As was the case for many other companies exposed to trucking and light-vehicle markets, last year was a very good one for stockholders in axles, driveshaft, and transmission manufacturer Dana Incorporated (NYSE:DAN). As you can see in the chart below, the whole sector -- including Dana's customers such as Navistar International Corporation (NYSE:NAV) and Cummins Inc. (NYSE:CMI), and rivals such as Meritor, Inc. (NYSE:MTOR) -- reported very strong gains. The question is: Can its run continue in 2017?
Introducing Dana Incorporated
Before analyzing the company's growth drivers, let's look at how Dana makes money. A good way to start is by breaking out its EBITDA (earnings before interest, tax, depreciation, and amortization) for the first nine months of 2016. As you can see, most of Dana's EBITDA comes from its light-vehicles segment.
Key customers for Dana's axles and driveshafts in the light-vehicle market include Ford -- its largest customer, contributing 20% of total 2015 sales -- and, to a lesser extent, Hyundai, Nissan, and Tata. Within commercial vehicles, customers include PACCAR (NASDAQ:PCAR) -- Dana's second-largest customer, contributing 8% of total sales in 2015 -- Ford, and Navistar. AGCO and Deere are customers in off-highway, and the power technologies segment sells to Ford, Cummins, Caterpillar, and others. Meritor is a key competitor.
Its customer list is almost a who's-who of the automotive industry. That said, I would pick out three key customers/end markets worth closely following:
- Ford, particularly in light trucks such as the Super Duty
- PACCAR in commercial vehicles
- Navistar in commercial vehicles
Ford and PACCAR are obviously important because of their contribution to current sales/earnings, but Navistar is likely to be in the future, too. Dana and Navistar recently signed a multiyear sales agreement granting Navistar access to all Dana's driveline product offerings. Volkswagen's investment in and collaboration with Navistar is rejuvenating the company's growth prospects and product range, and Dana looks like it's also set to benefit.

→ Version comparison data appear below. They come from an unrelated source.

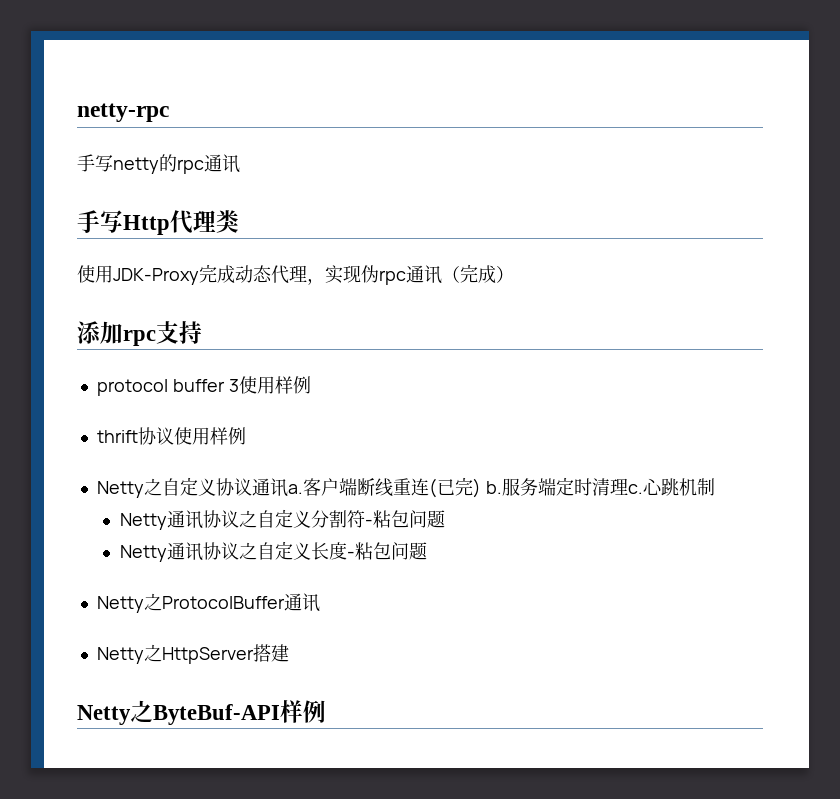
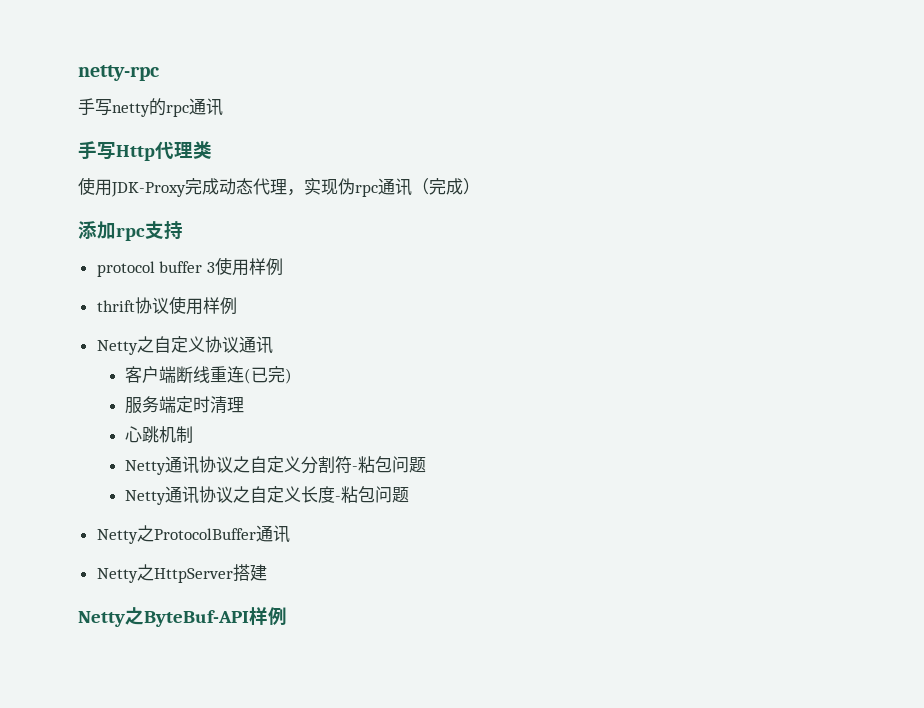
[287,484,303,494] a. -> (273, 345) //
[485,481,502,494] b. -> (293, 376) //
[627,484,643,494] c. -> (245, 405) //

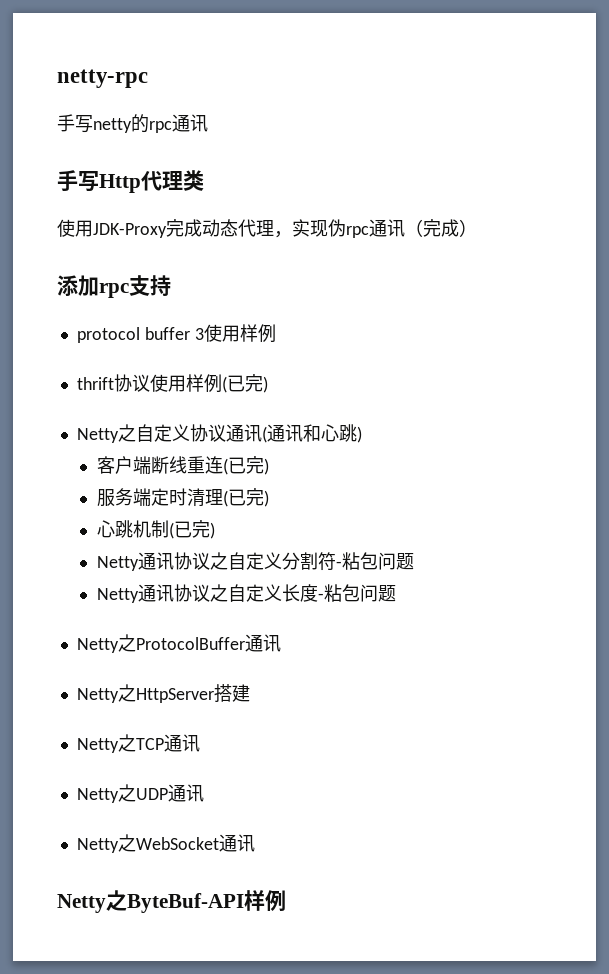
(237, 306) none -> [221,374,268,393] (已完)
(273, 345) none -> [261,424,362,443] (通讯和心跳)
(245, 405) none -> [222,488,269,507] (已完)
(194, 434) none -> [168,520,215,539] (已完)
(267, 572) none -> [76,734,200,753] [76,784,204,803] [76,834,255,853] // Netty之TCP通讯 // Netty之UDP通讯 // Netty之WebSocket通讯

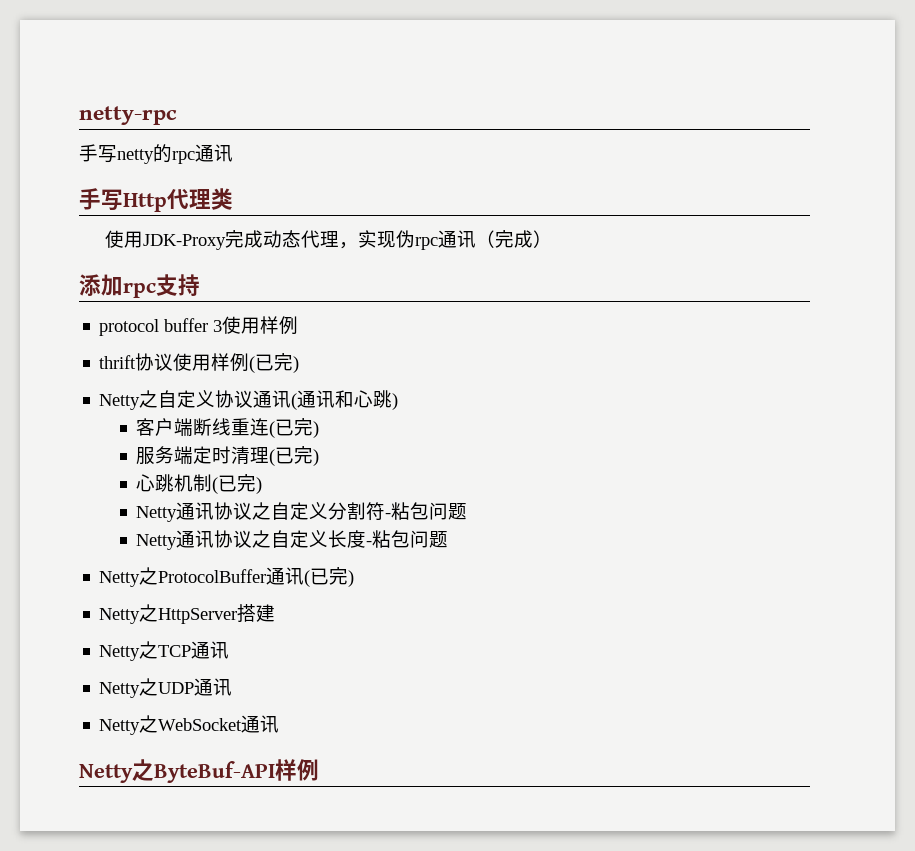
(281, 643) none -> [304,567,355,587] (已完)

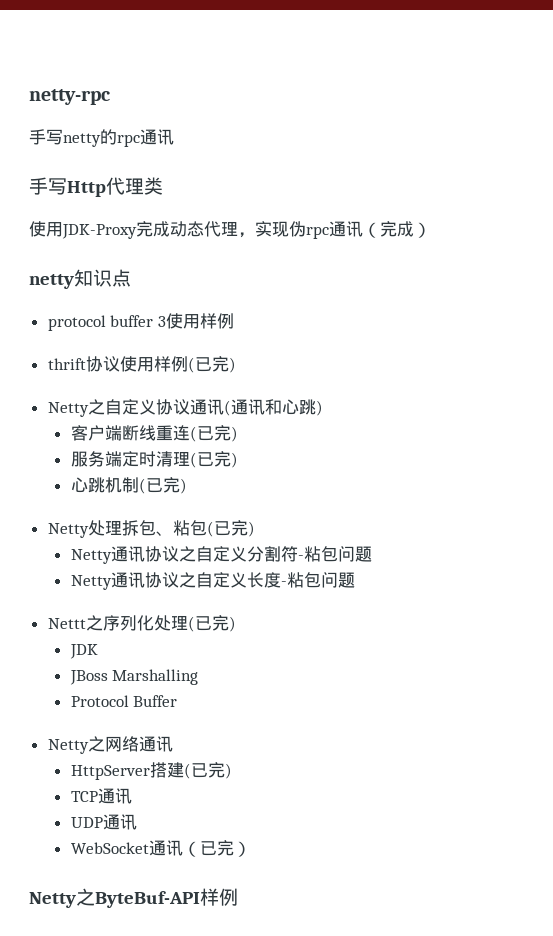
[79,274,200,298] 添加rpc支持 -> [29,269,131,289] netty知识点
(263, 485) none -> [47,520,255,538] // Netty处理拆包、粘包(已完)
[99,567,355,587] [99,604,276,624] [99,641,230,661] [99,678,233,698] [99,715,280,735] Netty之ProtocolBuffer通讯(已完) // Netty之HttpServer搭建 // Netty之TCP通讯 // Netty之UDP通讯 // Netty之WebSocket通讯 -> [47,615,236,632] [69,644,98,659] [69,669,199,685] [70,695,178,707] [47,736,173,754] [70,762,232,780] [70,788,132,804] [70,814,137,830] [70,840,251,857] Nettt之序列化处理(已完) // JDK // JBoss Marshalling // Protocol Buffer // Netty之网络通讯 // HttpServer搭建(已完) // TCP通讯 // UDP通讯 // WebSocket通讯（已完）

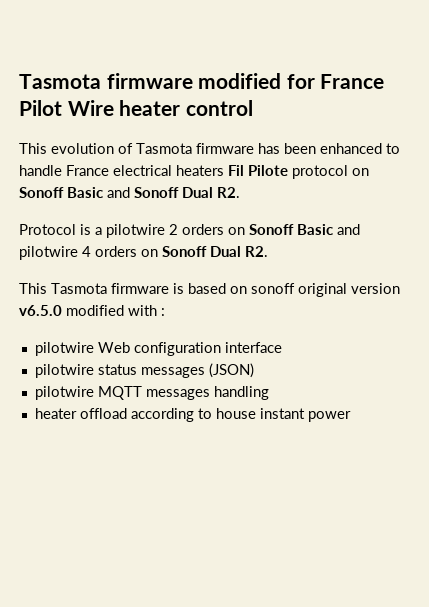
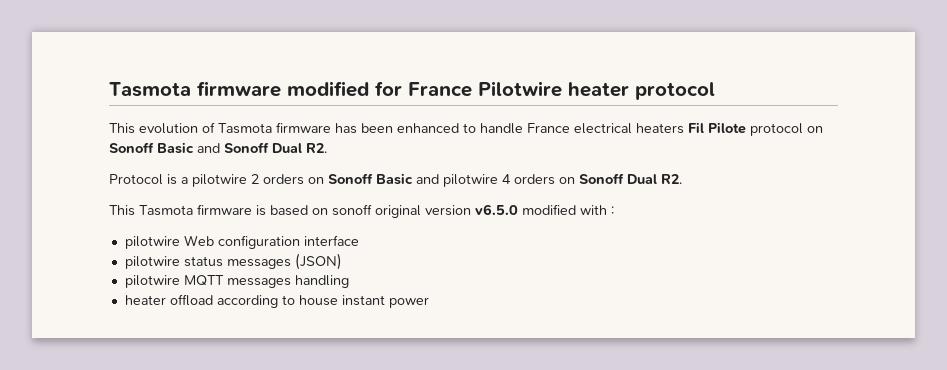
[19,100,253,116] Pilot Wire heater control -> [478,81,715,100] Pilotwire heater protocol

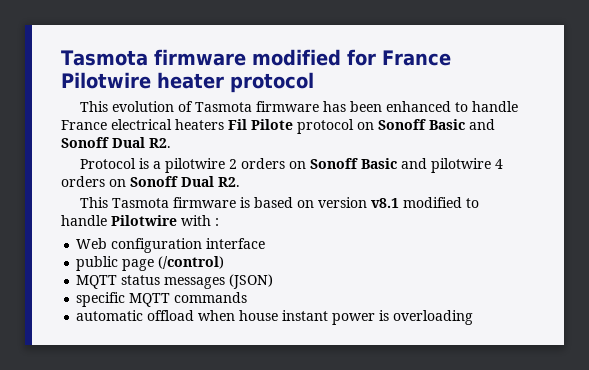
[332,204,576,218] sonoff original version v6.5.0 modified -> [317,197,479,208] [61,215,177,226] version v8.1 modified to handle Pilotwire
[124,236,180,249] pilotwire -> (219, 222) none
[124,256,180,269] pilotwire -> [76,256,225,271] [76,275,118,289] public page (/control) // MQTT
[124,275,349,288] [124,294,295,308] pilotwire MQTT messages handling // heater offload according to -> [76,292,248,307] [76,310,236,321] specific MQTT commands // automatic offload when
(429, 302) none -> [379,310,474,325] is overloading

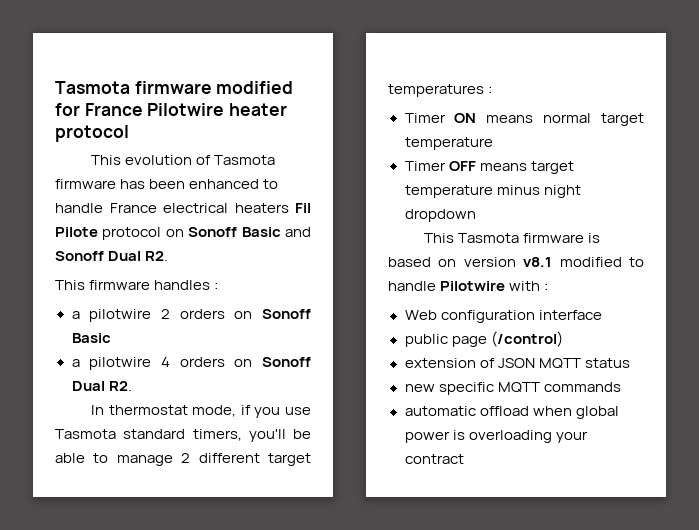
[79,158,149,169] Protocol is -> [55,280,219,290] This firmware handles : //
[400,158,427,169] and -> [71,359,80,367] // a
(240, 182) none -> [90,405,311,418] [55,429,311,442] [55,453,311,466] [388,84,493,97] [404,113,644,126] [404,137,493,150] [404,161,574,174] [404,185,581,198] [404,209,476,222] // In thermostat mode, if you use Tasmota standard timers, you'll be able to manage 2 different target temperatures : // Timer ON means normal target temperature // Timer OFF means target temperature minus night dropdown
(225, 262) none -> [404,358,535,368] extension of JSON
[164,274,274,289] messages (JSON) // -> [404,384,435,392] // new
[239,310,329,321] house instant -> [575,406,619,419] global
(474, 317) none -> [555,431,588,443] [404,454,464,464] your contract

The three near- and long-term growth drivers are as follows:
- Light-vehicle and trucking sales
- Growth from acquisitions and deals
- Organic growth due to industry trends such as growth in all-wheel-drive vehicles and increasing efficiency requirements
It's been a pretty good environment for light-vehicle sales in the last few years, although industry forecasters such as the National Automobile Dealers Association's chief economist Steven Szakaly believe the light-vehicle market is headed for stability rather than growth in 2017. North America accounts for more than half of Dana's sales.
However, the outlook for heavy-duty truck sales is mixed. Many forecasters, including Dana, are predicting another decline in class 8 North American truck production in 2017, to around 200,000 units from 228,000 in 2016, only to bounce back to double-digit growth in 2018. In other words, conditions will get worse before they get better.
Acquisitions and deals, such as the Navistar agreement discussed above, are also expected to spur growth. For example, Dana is in the process of purchasing the power transmission and fluid power businesses of Brevini Group, adding off-highway technologies for tracked vehicles, which is forecast to add around $400 million in sales in 2017, on top of Dana's continuing business revenue of around $5.9 billion.
Finally, in the long term, Dana's management sees its technologies benefiting from the drive toward greater efficiency created by increasing sales of all-wheel-drive vehicles (which tend to be heavier) and toward automakers' needs to meet fuel-efficiency standards.
Is it enough to make Dana Incorporated a buy?
Frankly speaking, if you can say with a high degree of confidence that Dana will hit its 2019 targets of $360 million in free cash flow and diluted adjusted EPS of $2.60, then the stock is a buy. Those figures would mean Dana trades at a 2019 P/E ratio of 7.4 times earnings and that it would generate 9.7% of its enterprise value in free cash flow in 2019.
The problem is that this belief requires confidence in current forecasts for light-vehicle and truck sales -- not an easy thing to have when both appear to be faltering in the near term. It also needs Dana to have a trouble-free year in terms of completing acquisitions and integrations. Furthermore, 2017 is set to be a year of heavy capital spending, and therefore a dip in free cash flow to around $60 million, representing just 1% of sales compared to 2% in 2016.
In other words, the stock looks like a good long-term value, but anxious investors, beware: It's going to take at least a couple of years of solid execution and favorable market conditions before the stock looks cheap on a headline basis. This isn't a stock for an impatient investor.